The crypto world watched with interest as regulations governing stablecoins came into effect in Japan on June 1st. The CEO of the payment services company, Circle, Jeremy Allaire revealed that his company is looking to issue its own stablecoin in the Far Eastern land. His assertion that Japan will become a massive market if stablecoins become more commonly used for cross-border commerce and foreign currency transactions is of particular note.
In fact, Allaire is so certain about the potential that Japan offers that he visited the country last month, looking for possible partnerships. Japan’s move to establish legislative framework for the use of overseas stablecoins is seen by Allaire as an important stride, potentially turning the country into a hub for the burgeoning stablecoin market.
However, the innovative regulation comes dressed in a cloak of strict rules.

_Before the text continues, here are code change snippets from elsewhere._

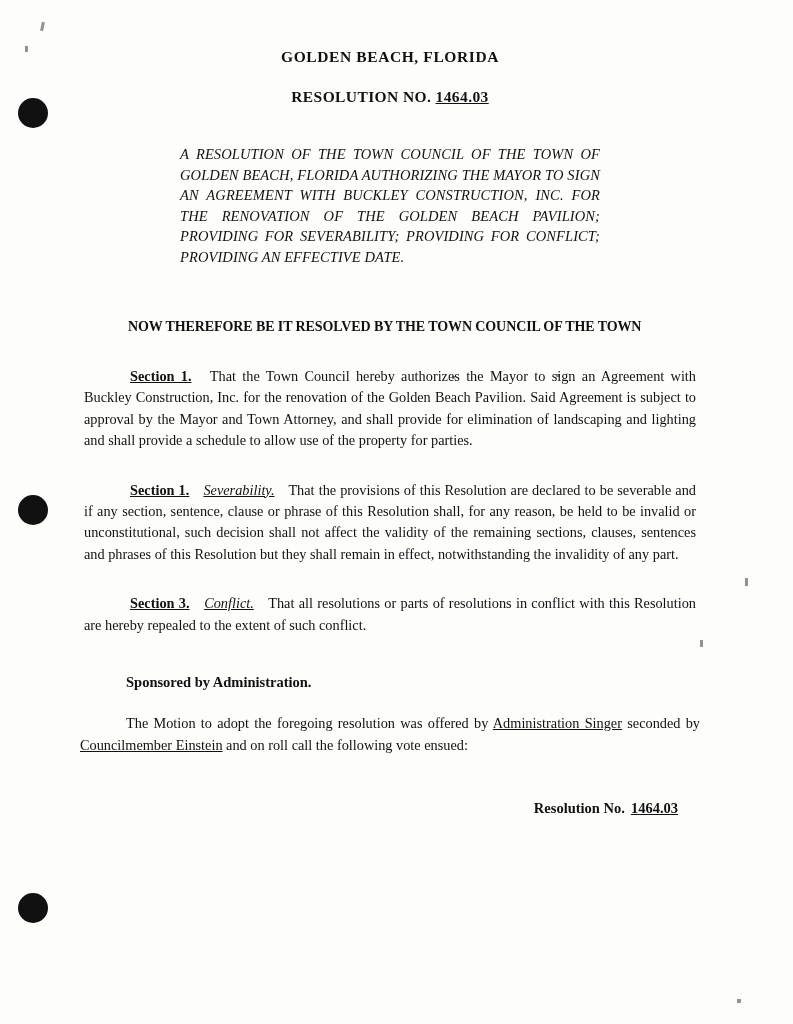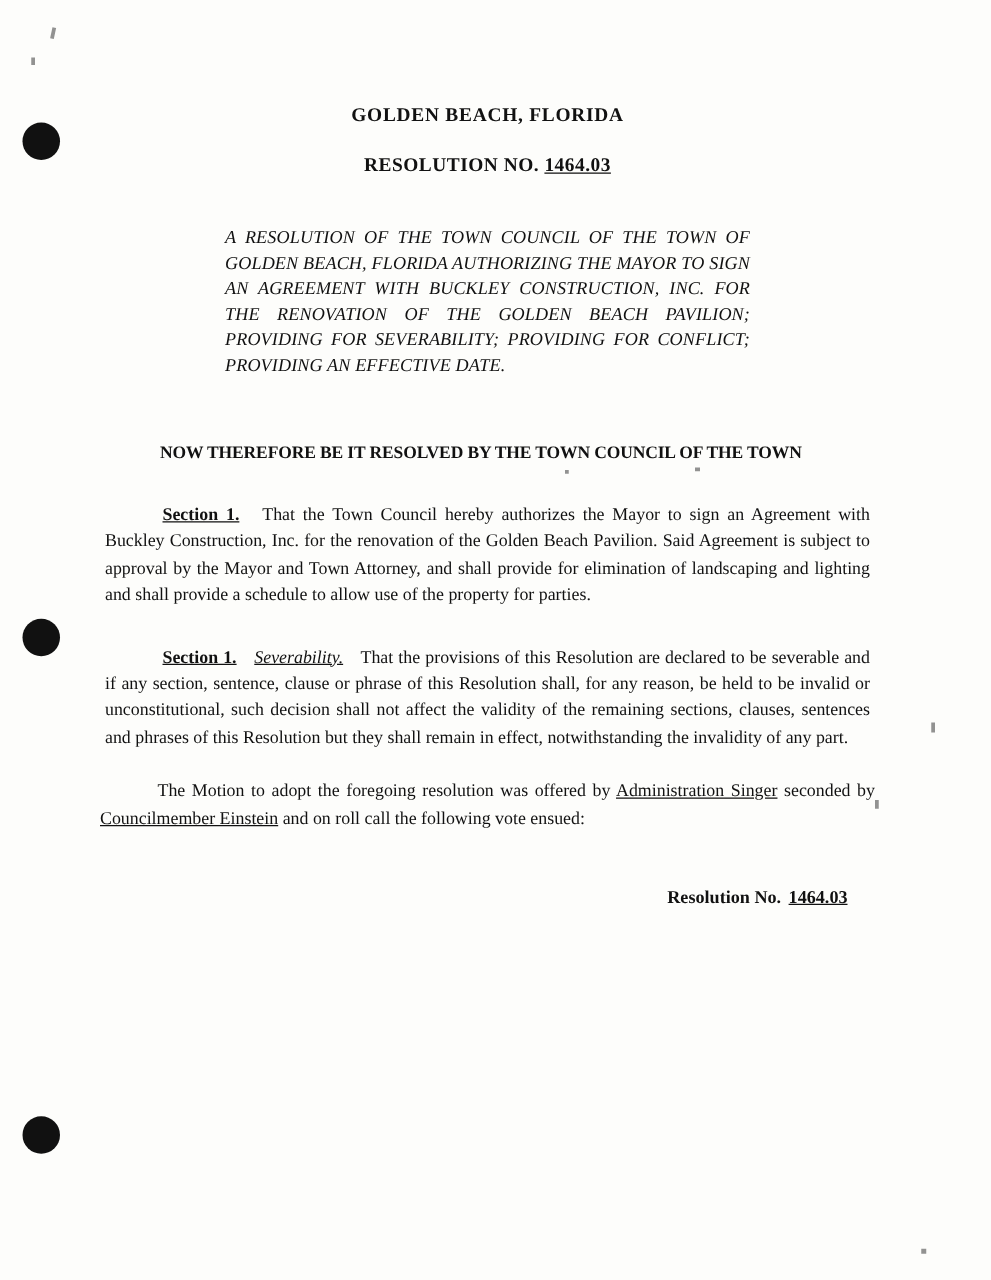"GOLDEN BEACH, FLORIDA" .title-block { margin-top: 84px -> 48px }
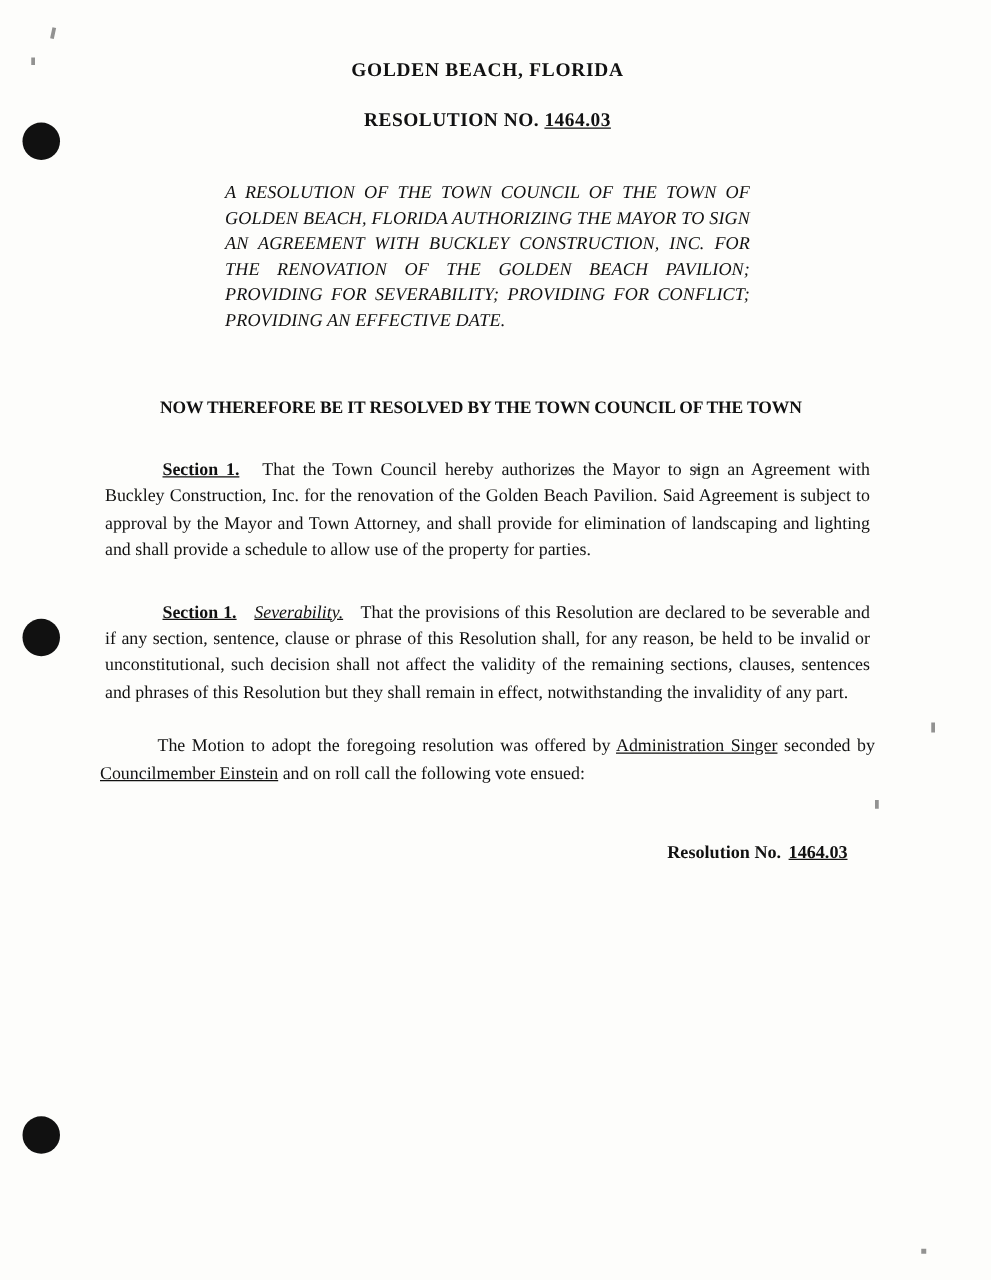"Section 3. Conflict. That all" div.section { html: none -> <div> <p> <span>Section 3.</span> <span></span> <span>Conflict.</span> <span></span> <span>That all resolutions or parts of resolutions in conflict with this Resolution are hereby repealed to the extent of such conflict.</span> </p> </div> }
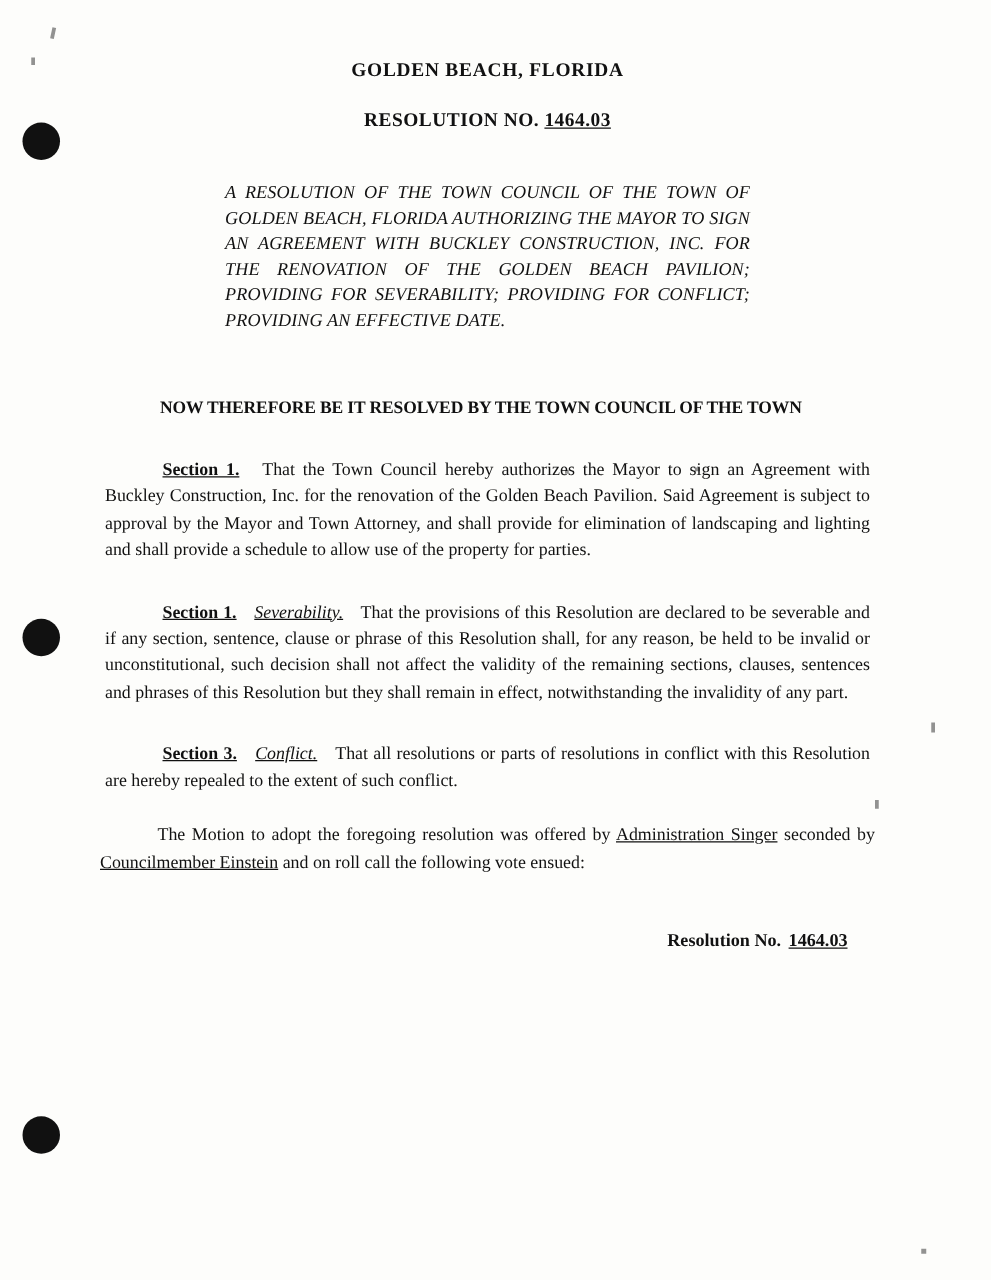"Sponsored by Administration." div.sponsor { html: none -> <div>Sponsored by Administration.</div> }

Not just any institution can issue stablecoins under the new law – only licensed financial institutions like licensed banks, registered money transfer agents, and trust companies qualify. Furthermore, stablecoins must be pegged to the yen or another legal tender and must guarantee holders the ability to redeem them at face value.
This initiative by Japan’s Financial Services Agency (FSA) to lift the ban on overseas stablecoins put into motion in December last year isn’t without its sceptics. But Circle doesn’t seem deterred – the company recently secured a Major Payment Institution (MPI) license in Singapore, paving the way for them to offer a slew of payment token services, alongside domestic and cross-border money transfer services in the city-state.
Moreover, the enthusiasm towards this new regulatory framework is palpable in Japan itself, with some of the country’s largest financial institutions diving headfirst into the stablecoin pool. The Mitsubishi UFJ Trust and Banking Corporation, for instance, has already announced its plans to launch its own stablecoin platform, dubbed Progmat.
While the strict rules woven into the legislation could be viewed as a deterrent, they could also be seen as a necessary measure of safety, designed to appease both crypto enthusiasts and those concerned about the transition to decentralised monetary systems, ensuring that the future of blockchain technology in the Land of the Rising Sun is a secure one.